I am also wondering if I should expand from RAID 0 to RAID 0+1 to gain redundancy in addition to performance. However, I would have to deploy 4 drives and thus would lose my TimeMachine drive.
This depends on your level of acceptable risk. Don't confuse fault tolerance with backup or recovery. RAID 0+1 or 1+0 is meant to maximize uptime against disk failure. Time Machine is more for user failure. ;)

Does anything else on your network use TM or just the Mac Pro? You could create a volume on your RAID 1+0 array and point TM to that. TM does not have to be its own physical disk, IIRC.
I am also not sure if this setup would support Bootcamp.
No, it would not.
What are your thoughts? Is it worth upgrading from software to hardware RAID? And if so, is the Apple RAID card a good choice (I know I will have to wait 4-5 weeks longer for delivery of my new baby)?
I would need to know more about what you use the machine for. Do you use this machine to make money? What is your time worth in the event of downtime? If you lose a disk will you lose business?
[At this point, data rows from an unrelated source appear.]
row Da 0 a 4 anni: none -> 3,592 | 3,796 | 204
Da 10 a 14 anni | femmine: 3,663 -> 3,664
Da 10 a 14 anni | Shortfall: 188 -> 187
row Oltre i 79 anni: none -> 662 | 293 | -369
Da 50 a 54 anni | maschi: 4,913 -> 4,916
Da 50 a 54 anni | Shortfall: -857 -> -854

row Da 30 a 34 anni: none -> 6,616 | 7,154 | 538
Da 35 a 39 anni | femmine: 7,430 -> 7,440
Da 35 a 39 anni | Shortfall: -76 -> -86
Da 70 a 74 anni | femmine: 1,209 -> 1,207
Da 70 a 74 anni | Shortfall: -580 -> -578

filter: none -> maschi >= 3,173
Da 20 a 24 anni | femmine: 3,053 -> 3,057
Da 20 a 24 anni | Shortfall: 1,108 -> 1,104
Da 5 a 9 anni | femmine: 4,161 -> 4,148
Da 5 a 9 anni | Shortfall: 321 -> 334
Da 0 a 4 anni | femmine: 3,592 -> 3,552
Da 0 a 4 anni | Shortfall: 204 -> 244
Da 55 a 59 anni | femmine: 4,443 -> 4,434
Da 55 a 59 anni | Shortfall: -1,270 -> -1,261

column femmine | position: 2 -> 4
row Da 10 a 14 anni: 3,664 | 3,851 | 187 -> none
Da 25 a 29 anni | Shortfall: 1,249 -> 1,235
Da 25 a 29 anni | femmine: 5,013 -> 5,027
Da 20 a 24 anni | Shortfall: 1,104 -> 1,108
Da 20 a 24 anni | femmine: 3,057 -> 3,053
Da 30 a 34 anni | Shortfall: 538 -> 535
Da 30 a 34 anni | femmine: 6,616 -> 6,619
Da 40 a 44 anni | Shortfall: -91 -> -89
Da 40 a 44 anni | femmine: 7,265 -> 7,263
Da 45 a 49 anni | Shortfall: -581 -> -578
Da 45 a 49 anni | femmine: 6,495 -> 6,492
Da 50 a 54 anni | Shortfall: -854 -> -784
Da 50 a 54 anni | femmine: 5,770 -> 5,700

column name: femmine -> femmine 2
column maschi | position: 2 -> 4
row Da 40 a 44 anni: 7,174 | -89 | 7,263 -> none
These are the kinds of decisions that should factor into not only if you should get a RAID card but what your fault tolerance and data recovery strategy should be.

Since you didn't share this information I'm going to just guess that you're a hobbyist and this is entirely for your own use. I'd do software RAID 0 for performance and keep your TM disk. It doesn't sound like the card would do anything for you.
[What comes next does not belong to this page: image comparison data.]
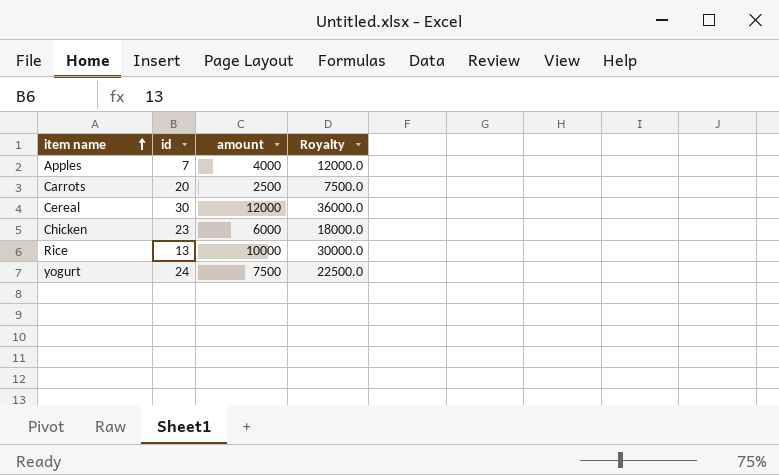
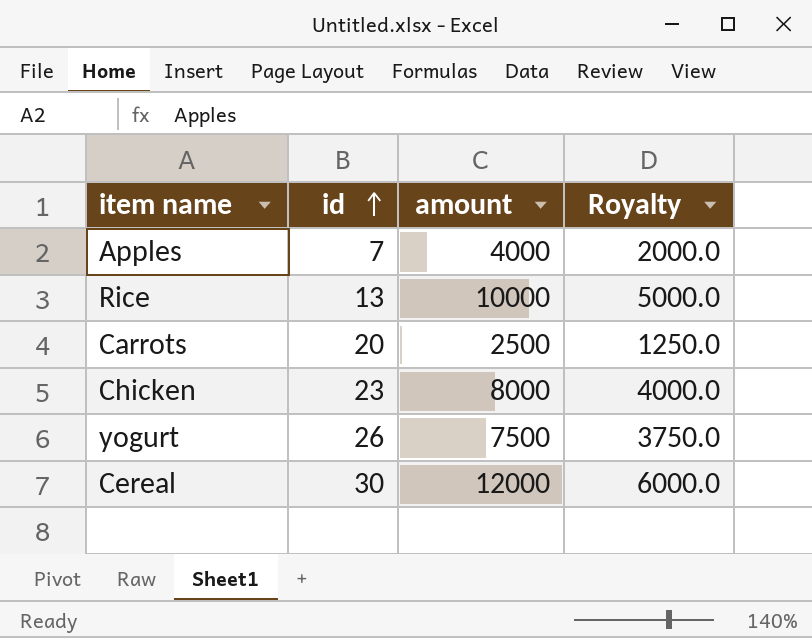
row order: item name ascending -> id ascending
column Royalty | formula: [amount] * 3 -> [amount] * 0.5
Chicken | amount: 6000 -> 8000
yogurt | id: 24 -> 26

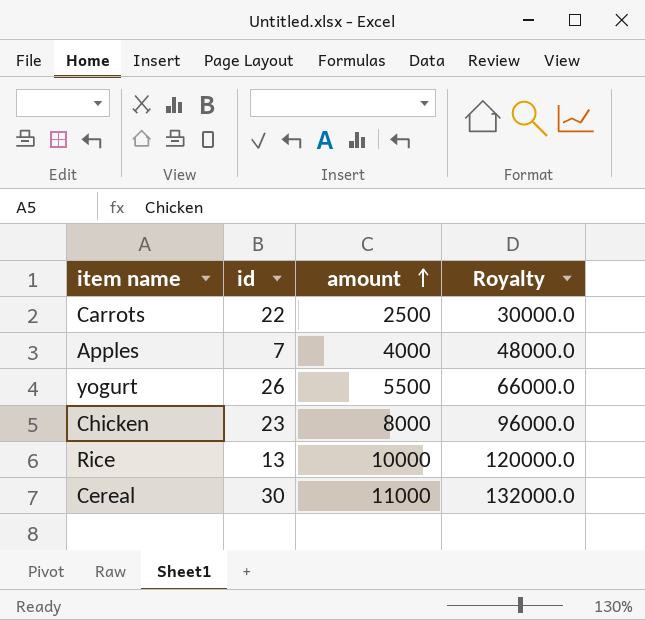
row order: id ascending -> amount ascending
column Royalty | formula: [amount] * 0.5 -> [amount] * 12
Carrots | id: 20 -> 22
yogurt | amount: 7500 -> 5500
Cereal | amount: 12000 -> 11000

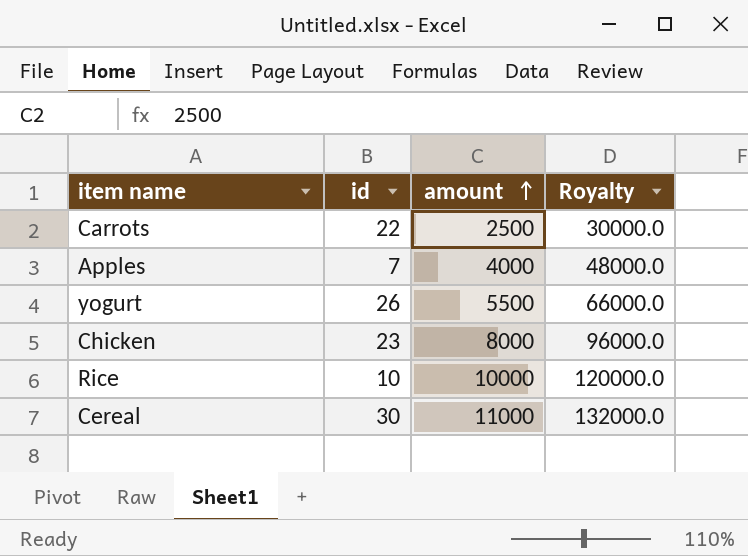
Rice | id: 13 -> 10

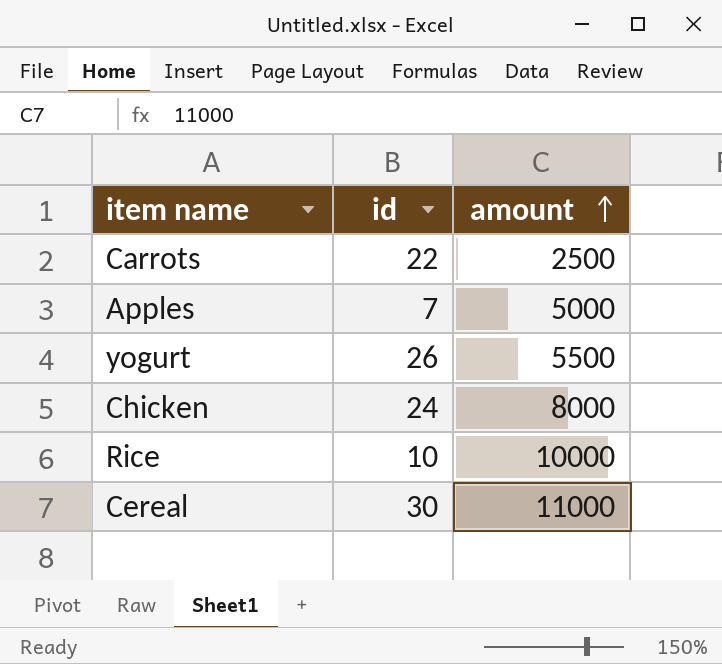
column Royalty | formula: [amount] * 12 -> none
Apples | amount: 4000 -> 5000
Chicken | id: 23 -> 24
And don't forget Snow Leopard coming and ZFS.
 
Thanks Abulia.

Actually I use my machine to make money, so data safety is very important for me. That's why I don't want to lose my TimeMachine.

The main reason why I am looking at the RAID card is to gain performance. I know RAID is not backup, it just gives you the option to be back up quicker, in case only one drive fails. That's why I would *highly* welcome RAID 10, but only of the price-performance ratio justifies this. If there is little to no performance gain when using the RAID card, then I don't think I want to spend the money on it and wait 6 weeks before Apple can deliver this.

How much of a performance gain will ZFS introduce?

Does the Apple RAID card also allow for external connections?
 
One more question:

Would striping four drives give me higher performance than striping two drives? Can this be done with software raid (without destroying the current raid set)?
 
One more question:

Would striping four drives give me higher performance than striping two drives? Can this be done with software raid (without destroying the current raid set)?

More proformance? Yes! Something like this:

2 drives = 190% Speed Increase.
3 drives = 270% Speed Increase.
4 Drives = 340% Speed Increase


Without destroying the set? No, Not that I know of. You'll have to reformat.